Problem details: Every record below should be transcribed exactly. Omit the images.

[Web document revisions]
━━━━━━━━━━━━━━━━━━━━

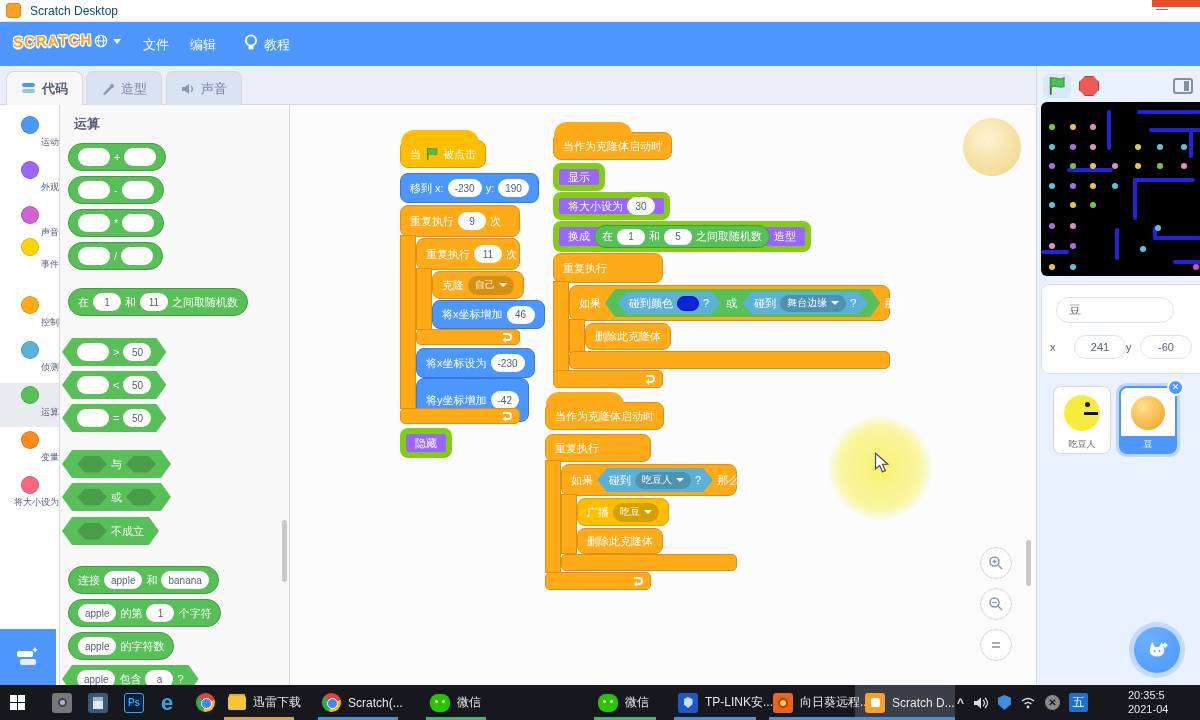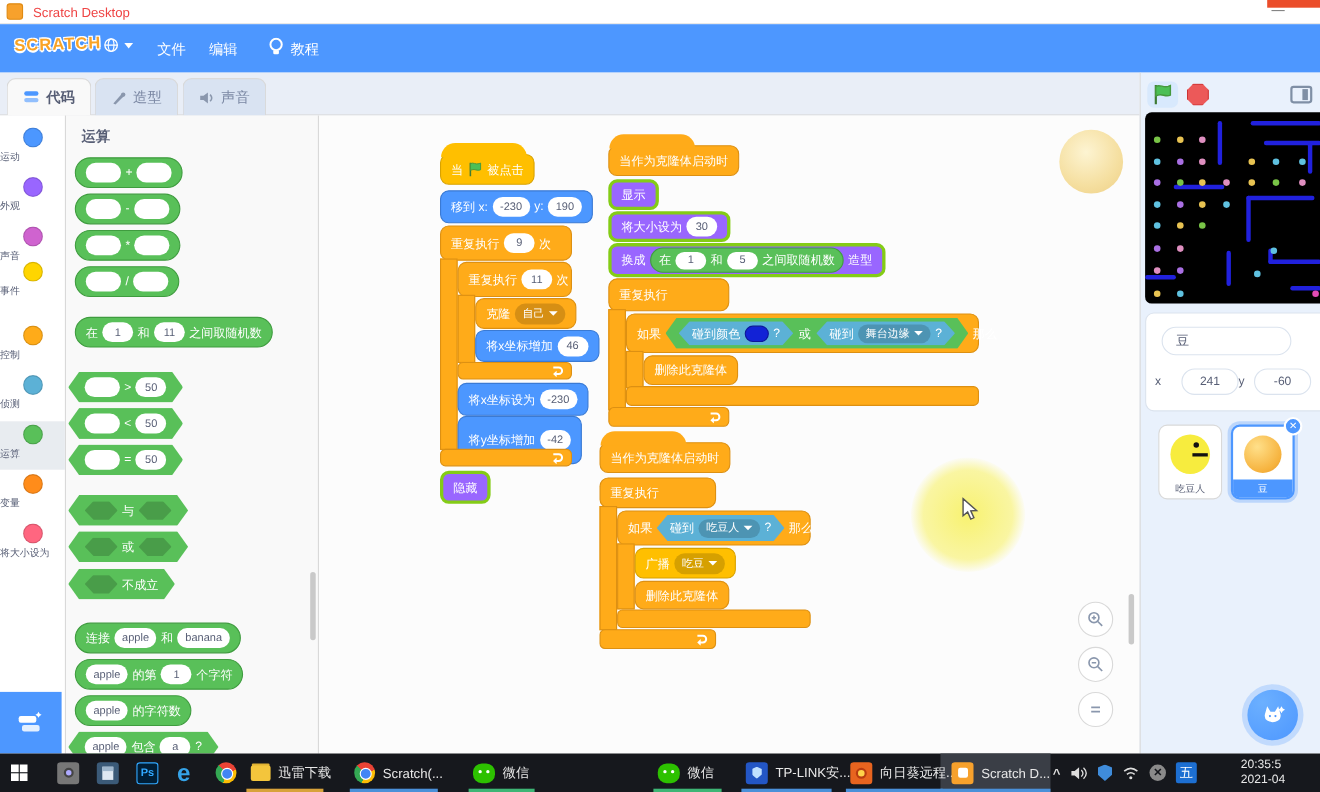--- a/index.html
+++ b/index.html
@@ -9,7 +9,7 @@
   
   .titlebar{position:absolute;left:0;top:0;width:1200px;height:22px;background:#fff;border-bottom:1px solid #e6e6e6}
   .appicon{position:absolute;left:6px;top:3px;width:15px;height:15px;background:#f7a12c;border-radius:3px;border:1px solid #e08a12}
-  .apptitle{position:absolute;left:30px;top:4px;font-size:12px;color:#ef4444}
+  .apptitle{position:absolute;left:30px;top:4px;font-size:12px;color:#0c4a6e}
   .minbtn{position:absolute;left:1150px;top:2px;width:24px;height:16px;color:#666;font-size:12px;text-align:center}
   .recstrip{position:absolute;left:1152px;top:0;width:48px;height:7px;background:#eb4d2a}
 

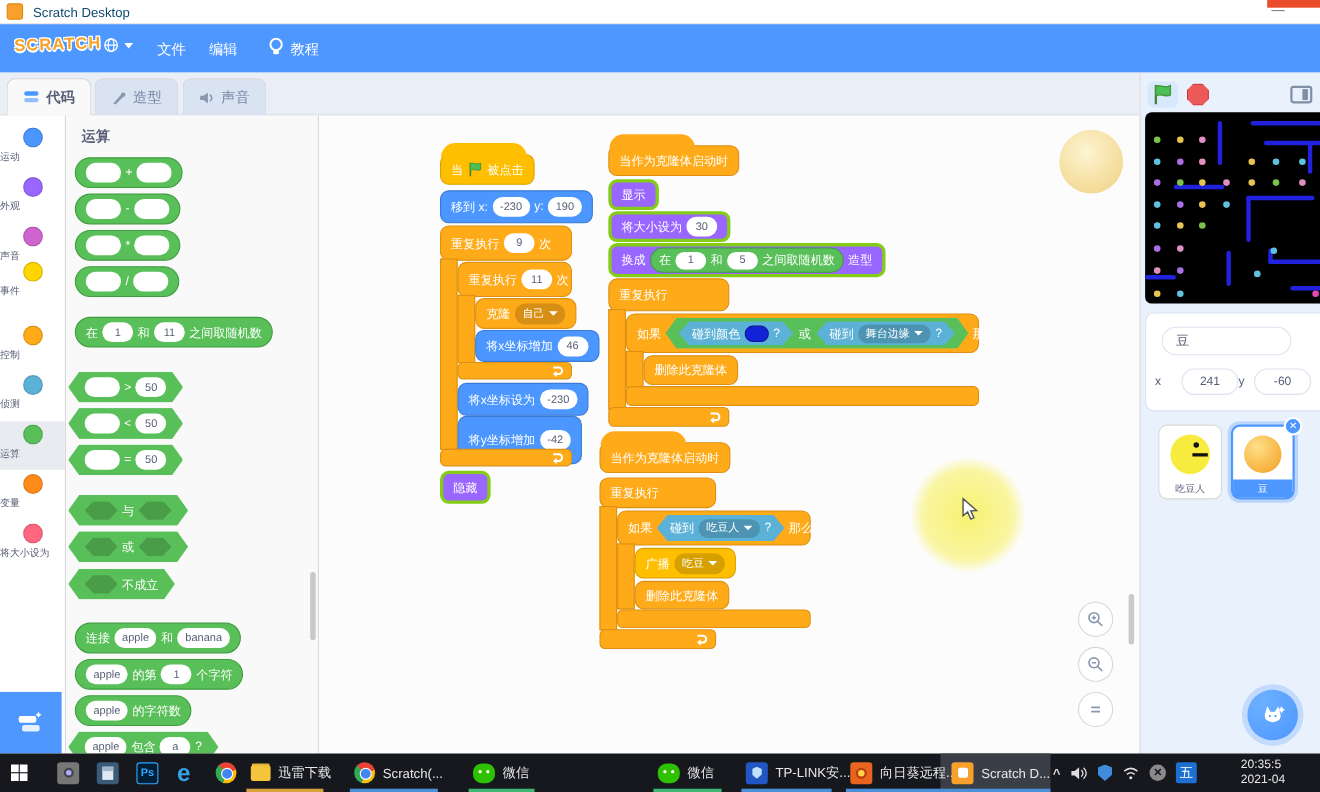--- a/index.html
+++ b/index.html
@@ -30,7 +30,7 @@
 
   
   .catcol{position:absolute;left:0;top:105px;width:60px;height:580px;background:#fff;border-right:1px solid #d9d9d9}
-  .cat{position:absolute;left:0;width:59px;height:44px;text-align:left}
+  .cat{position:absolute;left:0;width:59px;height:44px;text-align:right}
   .cat.sel{background:#e8ecf0}
   .catdot{width:18px;height:18px;border-radius:50%;margin:3px auto 2px auto;border:1px solid rgba(0,0,0,.15)}
   .catlabel{font-size:9px;color:#575e75}

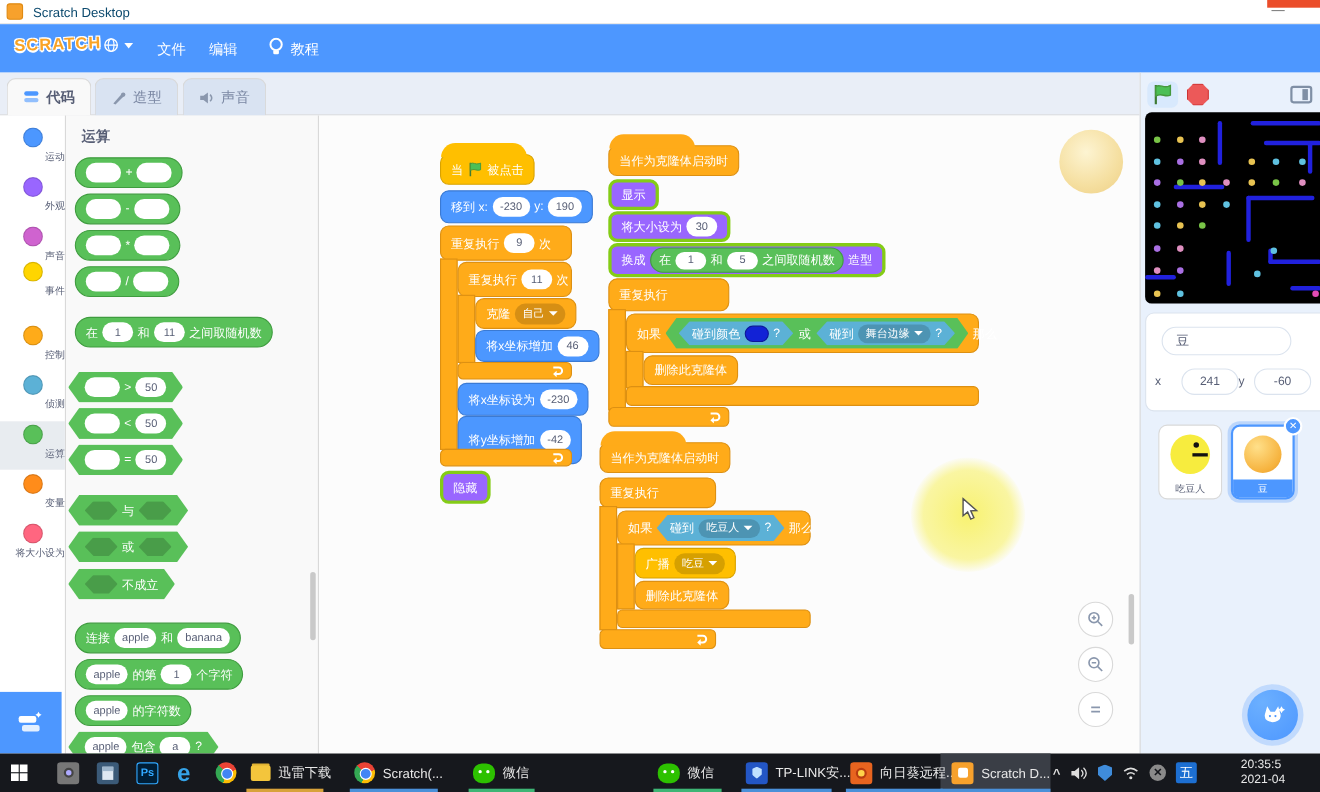--- a/index.html
+++ b/index.html
@@ -48,7 +48,7 @@
   .b{position:absolute;display:flex;align-items:center;gap:4px;color:#fff;font-size:11px;padding:0 9px;border-radius:8px;
      white-space:nowrap;height:28px}
   .motion{background:#4c97ff;border:1px solid #3a7ad4}
-  .looks{background:#9966ff;border:3px solid #84cc16}
+  .looks{background:#9966ff;border:6px solid #84cc16}
   .events{background:#ffbf00;border:1px solid #d8a200}
   .control{background:#ffab19;border:1px solid #dd9012}
   .opgreen{background:#59c059;border:1px solid #3f9c3f}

━━━━━━━━━━━━━━━━━━━━

Exercise solution:
--- a/index.html
+++ b/index.html
@@ -9,7 +9,7 @@
   
   .titlebar{position:absolute;left:0;top:0;width:1200px;height:22px;background:#fff;border-bottom:1px solid #e6e6e6}
   .appicon{position:absolute;left:6px;top:3px;width:15px;height:15px;background:#f7a12c;border-radius:3px;border:1px solid #e08a12}
-  .apptitle{position:absolute;left:30px;top:4px;font-size:12px;color:#ef4444}
+  .apptitle{position:absolute;left:30px;top:4px;font-size:12px;color:#0c4a6e}
   .minbtn{position:absolute;left:1150px;top:2px;width:24px;height:16px;color:#666;font-size:12px;text-align:center}
   .recstrip{position:absolute;left:1152px;top:0;width:48px;height:7px;background:#eb4d2a}
 

--- a/index.html
+++ b/index.html
@@ -30,7 +30,7 @@
 
   
   .catcol{position:absolute;left:0;top:105px;width:60px;height:580px;background:#fff;border-right:1px solid #d9d9d9}
-  .cat{position:absolute;left:0;width:59px;height:44px;text-align:left}
+  .cat{position:absolute;left:0;width:59px;height:44px;text-align:right}
   .cat.sel{background:#e8ecf0}
   .catdot{width:18px;height:18px;border-radius:50%;margin:3px auto 2px auto;border:1px solid rgba(0,0,0,.15)}
   .catlabel{font-size:9px;color:#575e75}

--- a/index.html
+++ b/index.html
@@ -48,7 +48,7 @@
   .b{position:absolute;display:flex;align-items:center;gap:4px;color:#fff;font-size:11px;padding:0 9px;border-radius:8px;
      white-space:nowrap;height:28px}
   .motion{background:#4c97ff;border:1px solid #3a7ad4}
-  .looks{background:#9966ff;border:3px solid #84cc16}
+  .looks{background:#9966ff;border:6px solid #84cc16}
   .events{background:#ffbf00;border:1px solid #d8a200}
   .control{background:#ffab19;border:1px solid #dd9012}
   .opgreen{background:#59c059;border:1px solid #3f9c3f}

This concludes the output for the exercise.